**BRIEF**
Starting at the line with "text: 1997-2012 ->", return every line through the final one of the data, word for word. Pictures stay out.

**DATA**

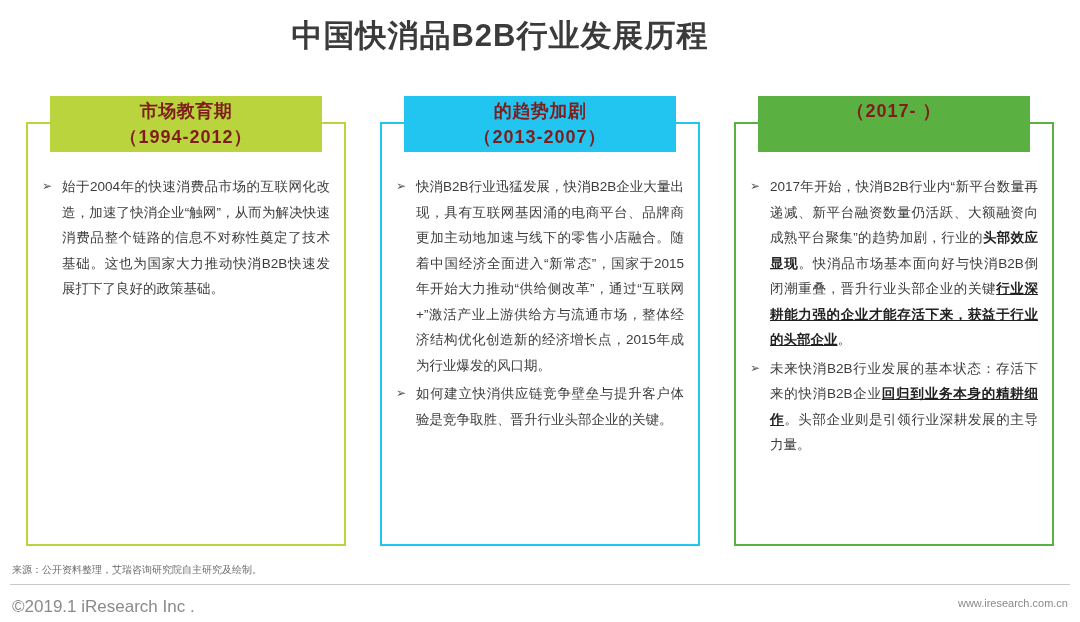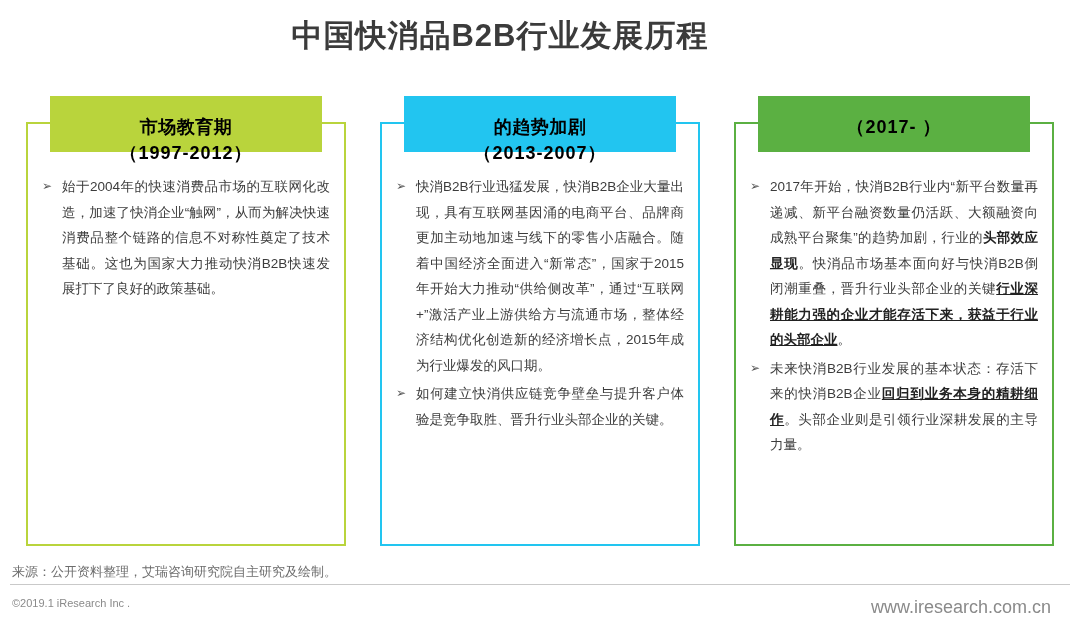"市场教育期" .banner { color: #000000 -> #7f1d1d; padding-top: 18px -> 2px }
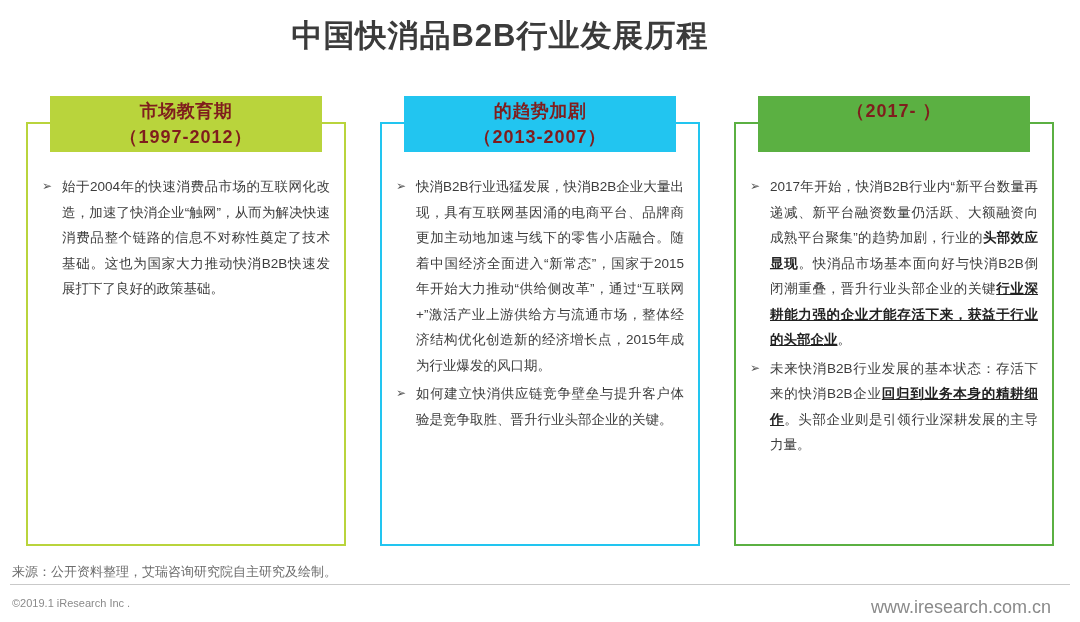"（1997-2012）" div.banner-line2 { text: 1997-2012 -> 1994-2012 }
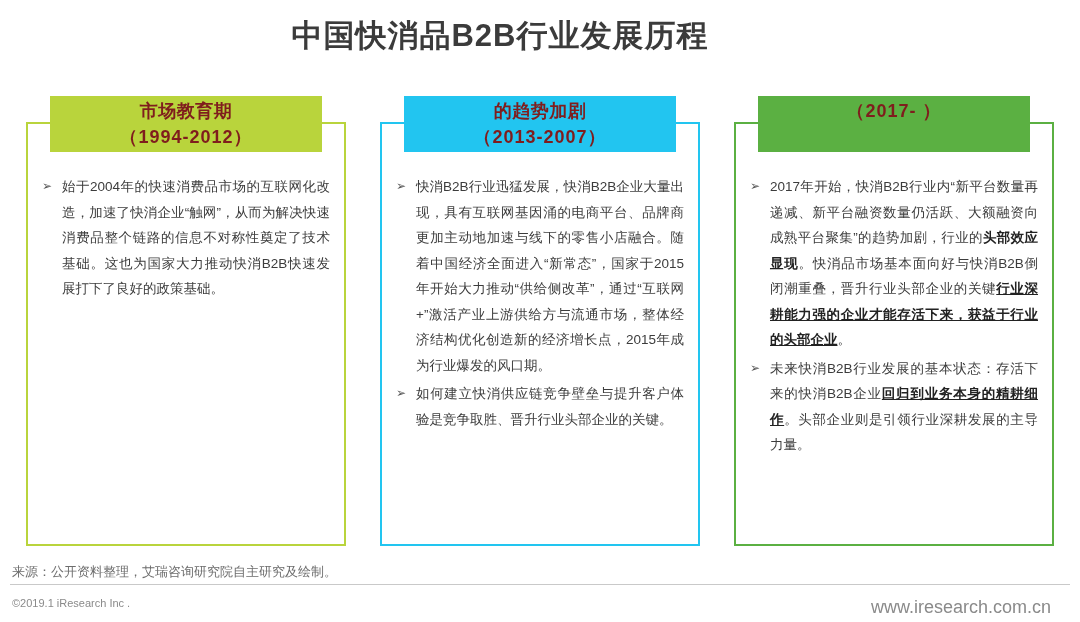"来源：公开资料整理，艾瑞咨询研究院自主研究及绘制。" .source { font-size: 13px -> 10px }
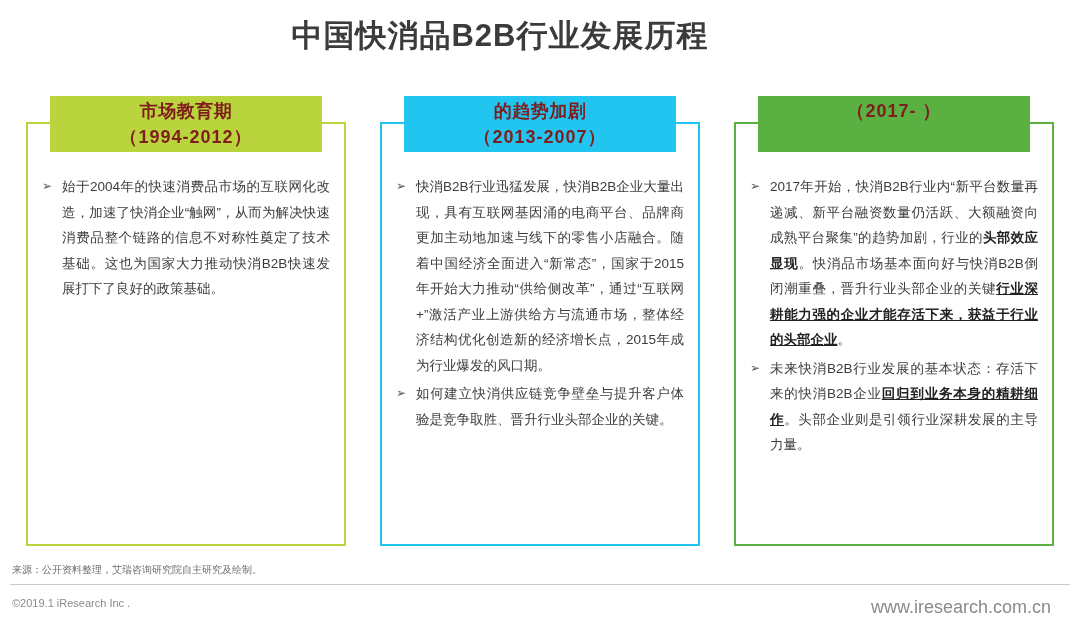"©2019.1 iResearch Inc ." .copyright { font-size: 11px -> 17px }
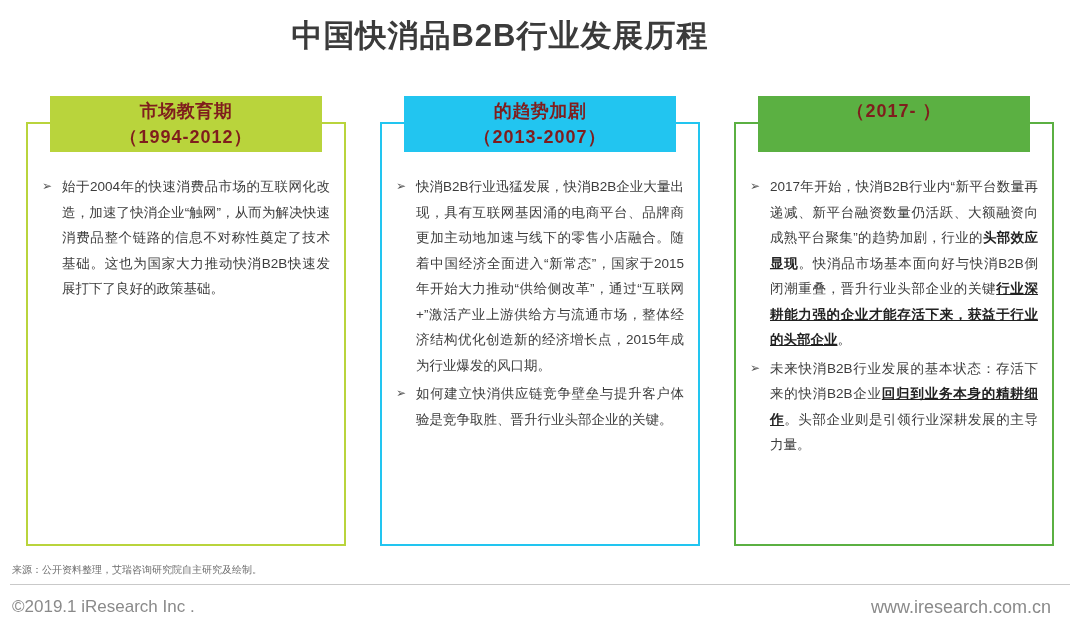"www.iresearch.com.cn" .weburl { font-size: 18px -> 11px; right: 29px -> 12px }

**SOLUTION TO THE EXERCISE**
"（1997-2012）" div.banner-line2 { text: 1997-2012 -> 1994-2012 }
"来源：公开资料整理，艾瑞咨询研究院自主研究及绘制。" .source { font-size: 13px -> 10px }
"©2019.1 iResearch Inc ." .copyright { font-size: 11px -> 17px }
"www.iresearch.com.cn" .weburl { font-size: 18px -> 11px; right: 29px -> 12px }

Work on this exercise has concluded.